• [EXERCISE DESCRIPTION] Write out the records below exactly as they appear, skipping each picture.

• [MATERIAL FOR THE TASK]

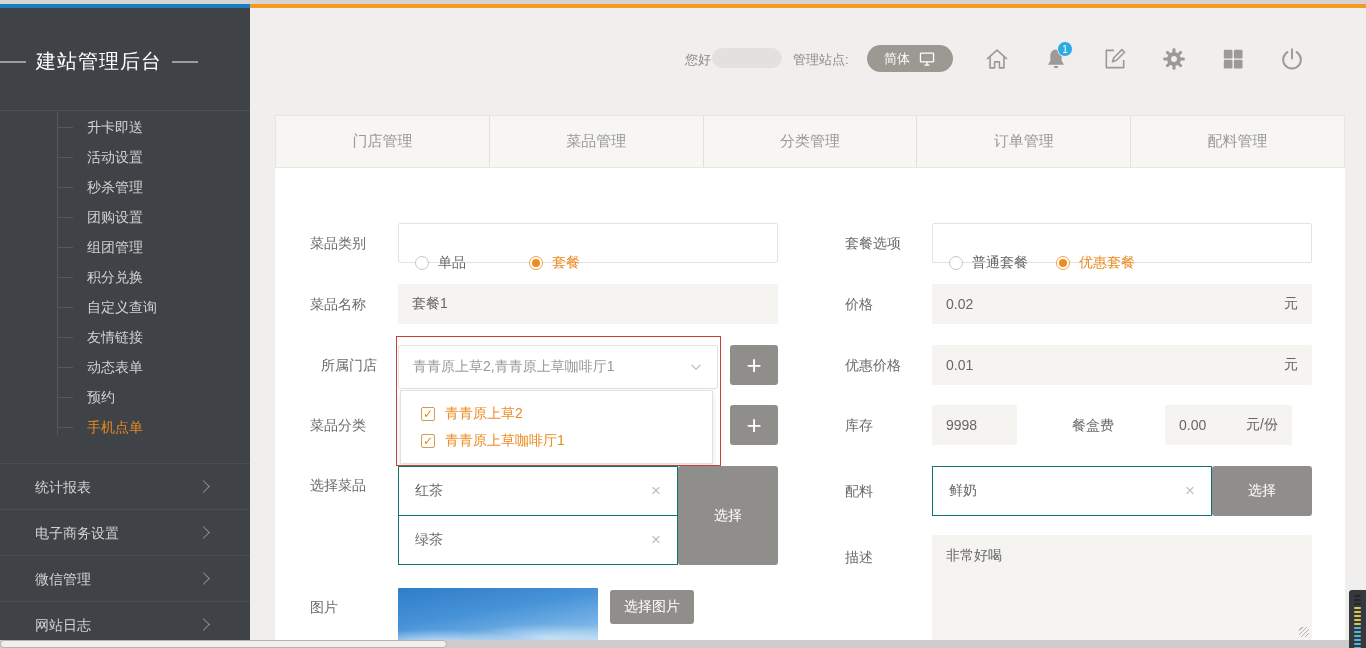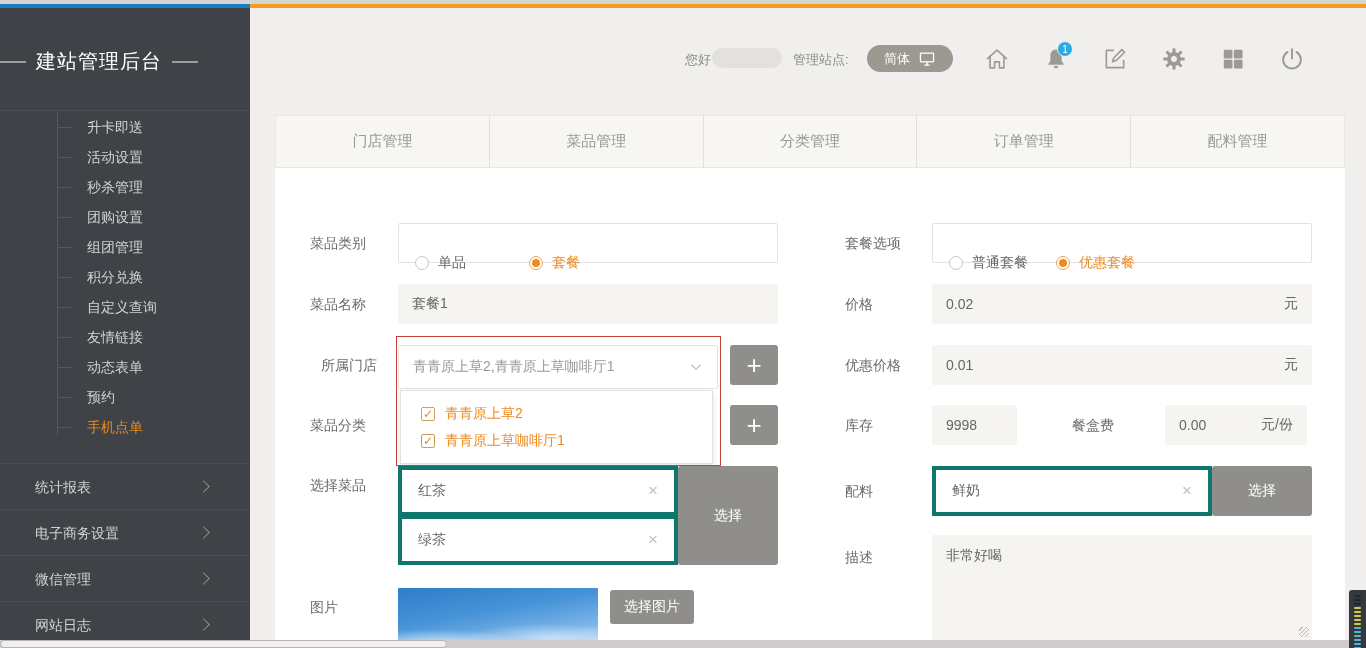--- a/index.html
+++ b/index.html
@@ -293,7 +293,7 @@
       <span>9998</span>
     </div>
     <span class="lbl" style="left:797px; top:247px;">餐盒费</span>
-    <div class="input-gray" style="left:890px; top:237px; width:142px; height:40px;">
+    <div class="input-gray" style="left:890px; top:237px; width:127px; height:40px;">
       <span>0.00</span>
       <span class="unit">元/份</span>
     </div>

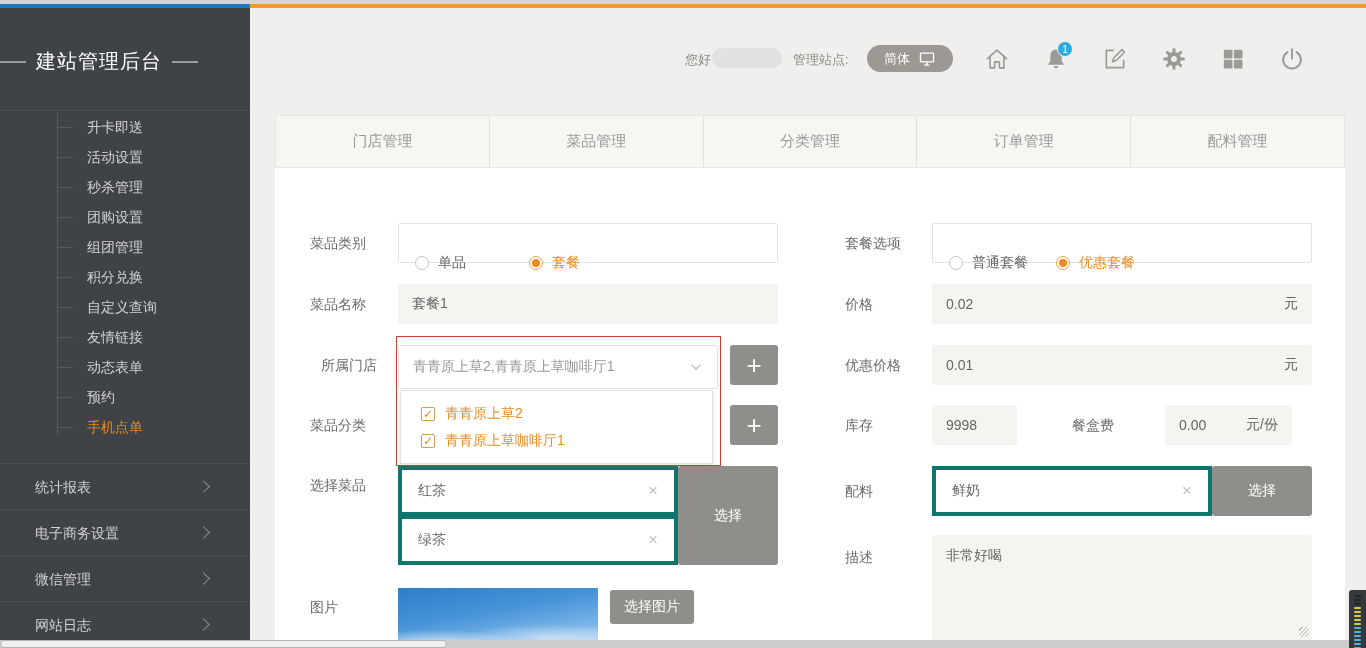--- a/index.html
+++ b/index.html
@@ -62,7 +62,7 @@
   .checkbox { width:14px; height:14px; border:1px solid #cf9d55; border-radius:2px; background:#fff; color:#e8890c; font-size:12px; line-height:12px; text-align:center; }
   .btn-gray { position:absolute; background:#908e8a; color:#fff; font-size:14px; border:none; border-radius:3px; display:flex; align-items:center; justify-content:center; cursor:pointer; }
   .btn-plus { font-size:26px; font-weight:300; line-height:1; }
-  .item-input { position:absolute; background:#fff; border:4px solid #0f766e; display:flex; align-items:center; font-size:14px; color:#666; padding:0 16px; }
+  .item-input { position:absolute; background:#fff; border:1px solid #0f766e; display:flex; align-items:center; font-size:14px; color:#666; padding:0 16px; }
   .item-input .x { margin-left:auto; color:#c2c0bd; font-size:17px; cursor:pointer; }
   .sky { position:absolute; border-radius:1px; background:
       radial-gradient(140px 26px at 20% 96%, rgba(255,255,255,0.85), rgba(255,255,255,0) 70%),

• [FINISHED TASK]
--- a/index.html
+++ b/index.html
@@ -293,7 +293,7 @@
       <span>9998</span>
     </div>
     <span class="lbl" style="left:797px; top:247px;">餐盒费</span>
-    <div class="input-gray" style="left:890px; top:237px; width:142px; height:40px;">
+    <div class="input-gray" style="left:890px; top:237px; width:127px; height:40px;">
       <span>0.00</span>
       <span class="unit">元/份</span>
     </div>

--- a/index.html
+++ b/index.html
@@ -62,7 +62,7 @@
   .checkbox { width:14px; height:14px; border:1px solid #cf9d55; border-radius:2px; background:#fff; color:#e8890c; font-size:12px; line-height:12px; text-align:center; }
   .btn-gray { position:absolute; background:#908e8a; color:#fff; font-size:14px; border:none; border-radius:3px; display:flex; align-items:center; justify-content:center; cursor:pointer; }
   .btn-plus { font-size:26px; font-weight:300; line-height:1; }
-  .item-input { position:absolute; background:#fff; border:4px solid #0f766e; display:flex; align-items:center; font-size:14px; color:#666; padding:0 16px; }
+  .item-input { position:absolute; background:#fff; border:1px solid #0f766e; display:flex; align-items:center; font-size:14px; color:#666; padding:0 16px; }
   .item-input .x { margin-left:auto; color:#c2c0bd; font-size:17px; cursor:pointer; }
   .sky { position:absolute; border-radius:1px; background:
       radial-gradient(140px 26px at 20% 96%, rgba(255,255,255,0.85), rgba(255,255,255,0) 70%),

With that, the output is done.